Monday, 13 August 2012

The Mad Mannequins From Hell: A Review.




Never before have I had to do a review quite so two fold, but for the Mad Mannequins from Hell, you get two. One of the book, and one of the author. It's the only way to be sure.

Mad Mannequins

If you've never read what comes in the genre 'bizarro' then this is a good start. It's actually an easy read. I always try my best to remain spoiler free in my reviews, and to be honest, if I tried to spoil this, you wouldn't believe me. There are so many things that I want to reference, but can't. I mean a sexualized nun, the baby Jesus ninja kicking through the air... and oh, God, the skateboards...

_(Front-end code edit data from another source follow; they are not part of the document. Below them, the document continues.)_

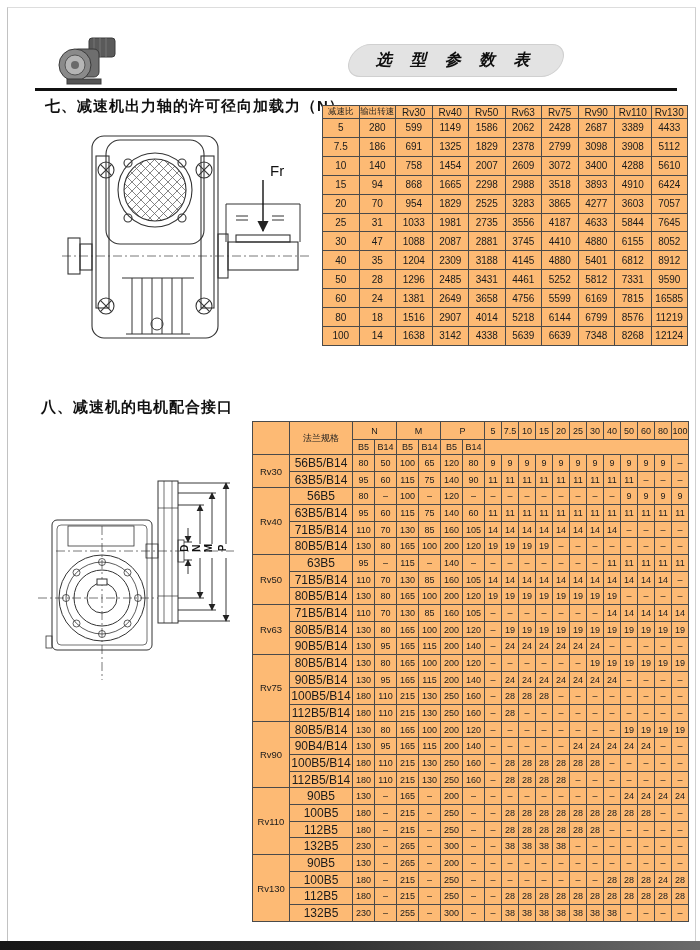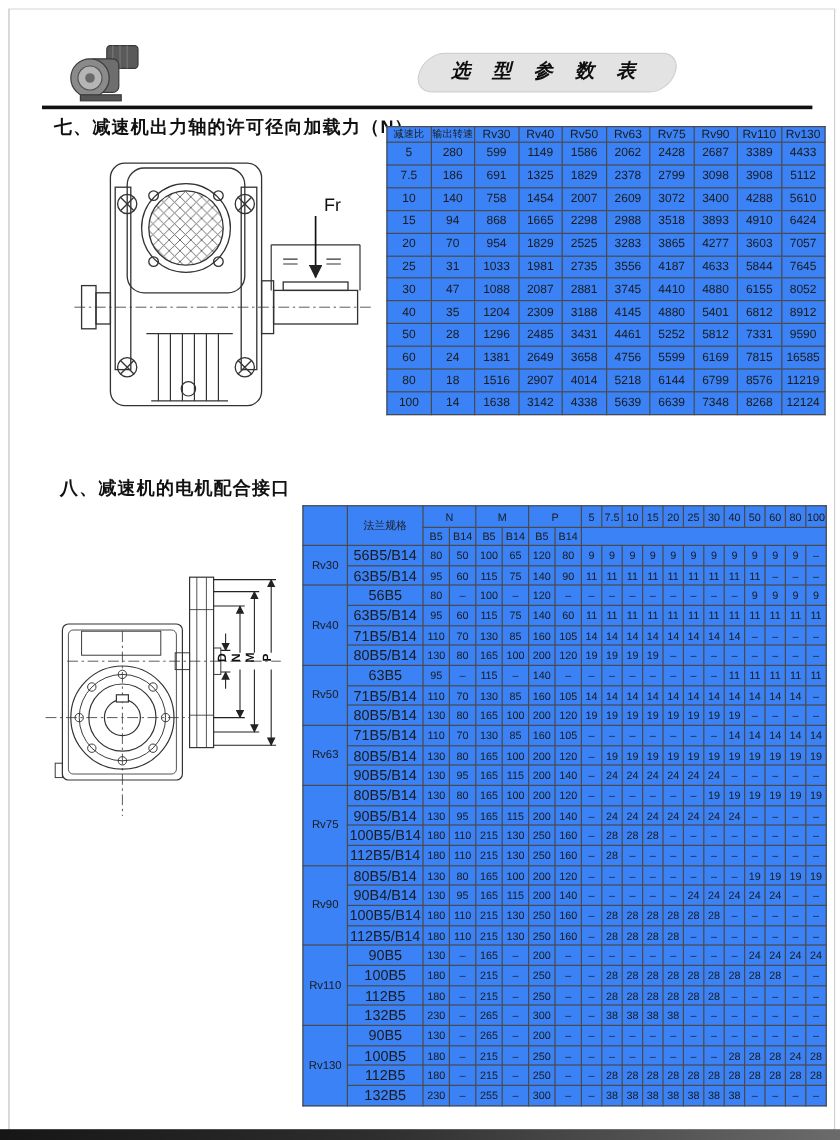--- a/index.html
+++ b/index.html
@@ -5,22 +5,22 @@
   html,body{margin:0;padding:0;}
   body{font-family:"Liberation Sans",sans-serif;background:#e8e8e8;}
   .page{position:relative;width:700px;height:950px;background:#ffffff;overflow:hidden;color:#1b1b1b;}
   .frame{position:absolute;left:7px;top:7px;width:687px;height:934px;border-left:1px solid #c2c2c2;border-right:1px solid #cfcfcf;border-top:1px solid #dddddd;pointer-events:none;}
   .bottom-bar{position:absolute;left:0;top:941px;width:700px;height:9px;background:linear-gradient(90deg,#161616 0%,#2e2e2e 45%,#6b6b6b 100%);}
   .banner{position:absolute;left:349px;top:44px;width:212px;height:31px;background:#e3e3e3;border:1px solid #d0d0d0;border-radius:16px;transform:skewX(-18deg);}
   .banner span{display:block;transform:skewX(18deg);text-align:center;line-height:30px;font-weight:bold;font-style:italic;font-size:16px;letter-spacing:7px;color:#0e0e0e;}
   .header-rule{position:absolute;left:35px;top:88px;width:642px;height:3px;background:#111;}
   .sec-title{position:absolute;font-size:15px;font-weight:bold;color:#111;white-space:nowrap;letter-spacing:1px;}
   #title7{left:45px;top:97px;}
-  #title8{left:50px;top:398px;}
-  table{border-collapse:collapse;table-layout:fixed;background:#3b82f6;}
+  #title8{left:41px;top:398px;}
+  table{border-collapse:collapse;table-layout:fixed;background:#fdba74;}
   th,td{border:1px solid #4a4a4a;text-align:center;vertical-align:middle;padding:0;overflow:hidden;white-space:nowrap;font-weight:normal;}
   #table1{position:absolute;left:322px;top:105px;width:366px;height:241px;font-size:10px;border:1.5px solid #222;}
   #table1 th{font-size:10px;}
   #table1 th.cn-small{font-size:8.5px;}
   #table2{position:absolute;left:252px;top:421px;width:434px;height:501px;font-size:9px;border:1.5px solid #222;}
   #table2 th{font-size:9px;}
   #table2 .group-label{font-size:9.5px;}
   #table2 .flange-cell{font-size:12px;}
   .notes{position:absolute;left:310px;top:353px;width:382px;font-size:10.5px;line-height:19px;color:#222;}
   .notes div{white-space:nowrap;}

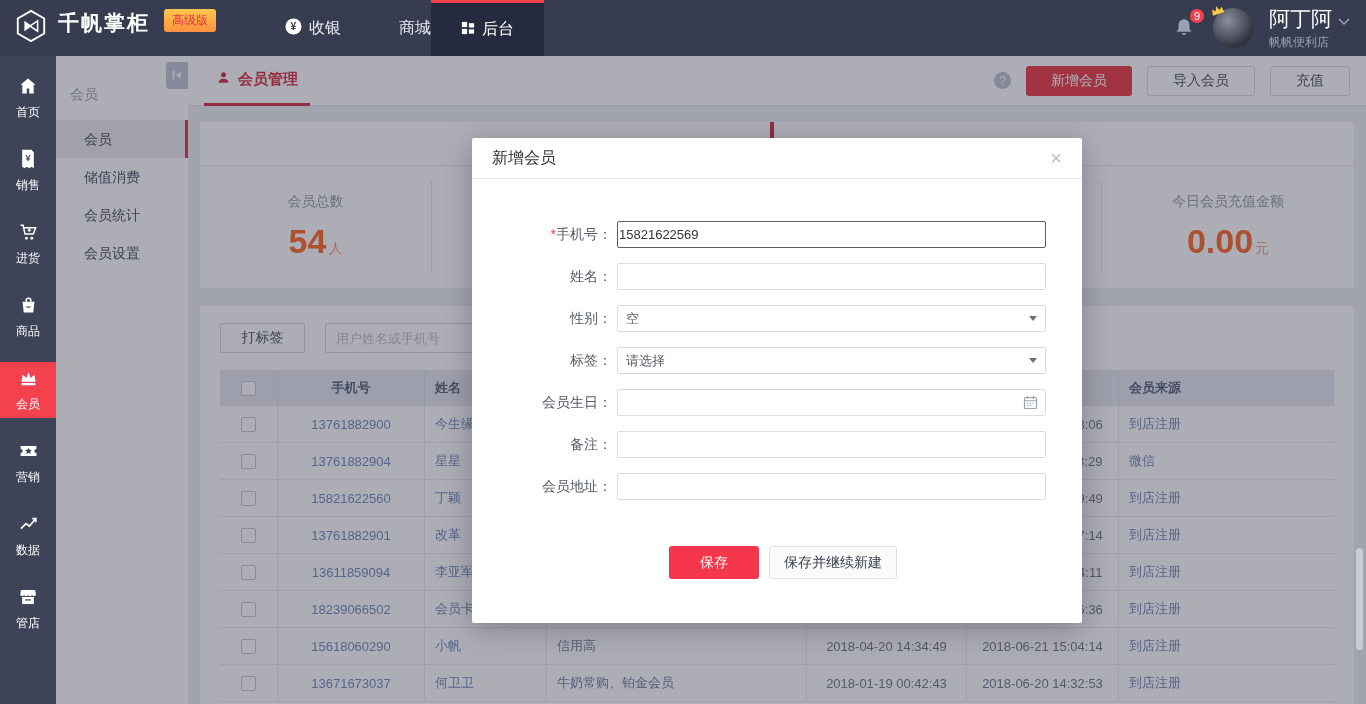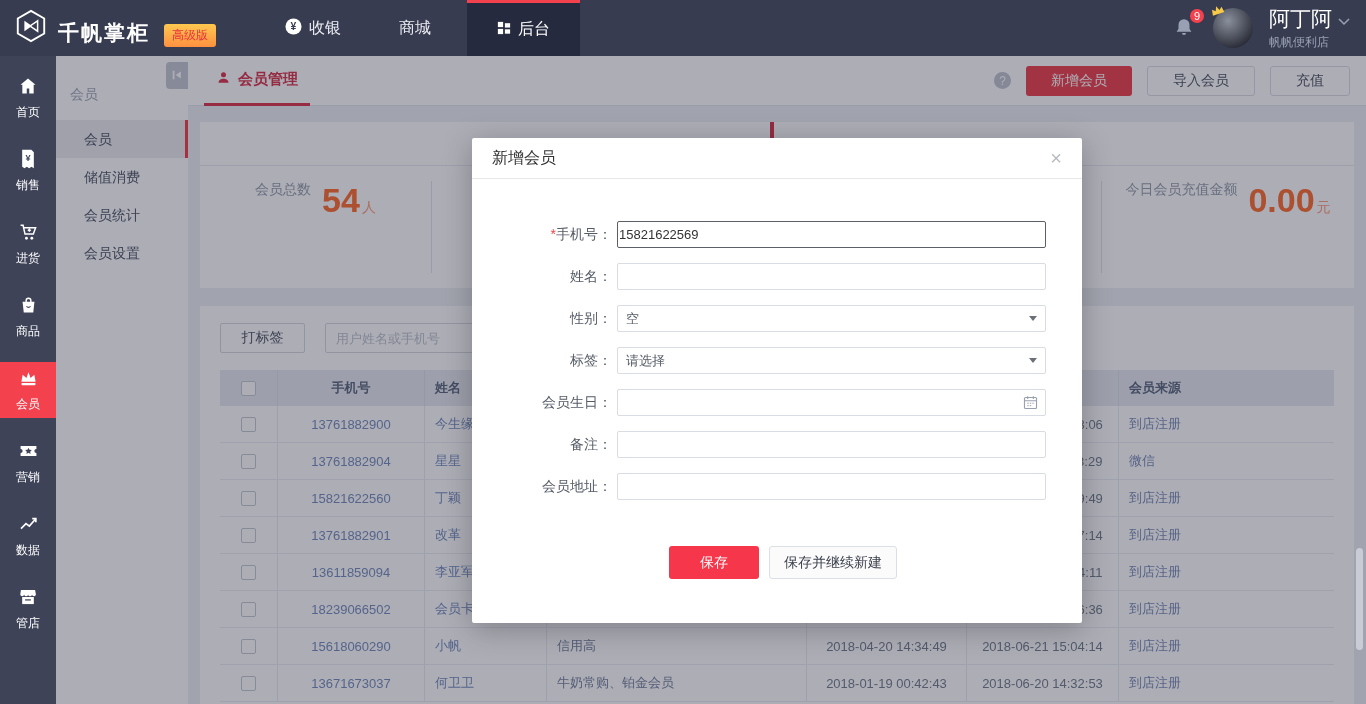--- a/index.html
+++ b/index.html
@@ -3,28 +3,28 @@
 <meta charset="utf-8">
 <style>
   * { margin:0; padding:0; box-sizing:border-box; }
   html,body { width:1366px; height:704px; overflow:hidden; background:#eef0f4;
     font-family:"Liberation Sans","DejaVu Sans",sans-serif; }
   body { position:relative; }
 
   
   .navbar { position:absolute; top:0; left:0; width:100%; height:56px; background:#373c50;
     display:flex; align-items:center; z-index:100; }
-  .brand { display:flex; align-items:flex-end; padding-left:14px; }
+  .brand { display:flex; align-items:flex-start; padding-left:14px; }
   .brand-name { color:#fff; font-size:21px; font-weight:bold; letter-spacing:2px; margin-left:10px; }
   .ver-badge { margin-left:14px; background:linear-gradient(180deg,#ffc84f,#ff9040);
     color:#e8333f; font-size:12px; font-weight:normal; padding:3px 8px; border-radius:3px; }
   .nav-center { position:absolute; left:285px; top:0; height:56px; display:flex; align-items:center; }
   .nav-item { color:#e9eaf1; font-size:16px; display:flex; align-items:center; gap:7px; cursor:pointer; }
   .nav-cashier { margin-right:58px; }
-  .nav-mall { margin-right:36px; }
+  .nav-mall { }
   .nav-backend { height:56px; padding:15px 30px; background:#262a3e; border-top:3px solid #f4414e;
     color:#fff; }
   .nav-right { position:absolute; right:0; top:0; height:56px; display:flex; align-items:center;
     padding-right:16px; gap:16px; }
   .bell-wrap { position:relative; width:24px; height:24px; cursor:pointer; }
   .notif-badge { position:absolute; top:-9px; right:-9px; min-width:18px; height:18px;
     background:#f4414e; border:2px solid #373c50; border-radius:10px; color:#fff; font-size:11px;
     display:flex; align-items:center; justify-content:center; padding:0 3px; }
   .avatar { width:40px; height:40px; border-radius:50%; position:relative; cursor:pointer;
     background:radial-gradient(circle at 38% 32%, #8a8f9c, #2c2f3a 75%); }
@@ -62,21 +62,21 @@
   .btn { height:30px; display:flex; align-items:center; justify-content:center; font-size:14px;
     border-radius:3px; cursor:pointer; }
   .btn-red { background:#f0444f; color:#fff; padding:0 25px; border:none; }
   .btn-plain { background:#fff; color:#555b66; padding:0 25px; border:1px solid #dcdfe5; }
 
   .stats-panel { margin:16px 12px 0 12px; background:#fff; }
   .section-head { height:44px; display:flex; align-items:center; border-bottom:1px solid #e8ebf0;flex-direction:column; }
   .red-bar { width:4px; height:18px; background:#dc3a50; margin-right:11px; }
   .section-title { font-size:15px; font-weight:bold; color:#4c5364; }
   .stats-row { height:122px; display:flex; align-items:center; }
-  .stat-cell { display:flex; flex-direction:row; justify-content:center;
+  .stat-cell { display:flex; flex-direction:column; align-items:center; justify-content:center;
     gap:11px; height:92px; }
   .stat-first { width:232px; border-right:1px solid #e4e7ed; }
   .stat-spacer { flex:1; }
   .stat-last { width:253px; border-left:1px solid #e4e7ed; }
   .stat-label { font-size:14px; color:#9aa1ad; }
   .stat-value { font-size:34px; color:#ff7033; font-weight:bold; }
   .stat-unit { font-size:14px; font-weight:normal; color:#ffa184; margin-left:2px; }
 
   .table-panel { margin:18px 12px 0 12px; background:#fff; padding:17px 20px 0 20px; height:420px; }
   .table-toolbar { display:flex; gap:20px; margin-bottom:17px; }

It all sounds like a joke, doesn't it?

Okay, so the book is strange. It is also slightly awesome. You may not have noticed, but I'm into horror. This is horror. It's a story that makes perfect sense (don't let me guide you into thinking that it doesn't make sense), about what I can only liken to 'end of the world, zombie apololypse' material. Except with mannequins. And nuns. I never thought that I say that mannequins are scary. The protagonist is both believeable and likeable, the situations, well, after you get used to the style (maybe ten pages), are beliveable. It might come down to the writing (but I'll come to that), but I actually believed in and was rooting for Burton and his quest. I wanted the dude to win. Slay that Santa.

I don't score books like other people, but what I do is say, 'Go get it.' It's here in the US:

Mannequins

and here in the UK:

Mannequins

It doesn't cost much, and trust me. You might like it.

This leads me to...

August V. Fahren.


August V. Fahren writes. I won't say he's a writer though. He's an author. He seems like a straight up guy in the times that I've talked to him. But I don't want to talk about his 'personality'. I want to talk about his writing. 

I've read a good number of 'independent' author's work. Most of it is good, it's interesting. Some authors rely on Editors, some rely on themselves.

August appears to rely on - and I've thought about it a lot - being smooth. I mean his writing is so easy to read. Christ, I'm reading one of the strangest things I've ever read, and I don't want to put it down. It's... bizarre.

Mad M, is not a widely published book. It doesn't have the backing of a million dollar press, and so could easily have been... misguided. It could have been down right rubbish, a vanity project. It doesn't come across as that. It reads (as I'm sure August wanted it to) like a real, cool story.

I see from the mighty Amazon that he has other work out.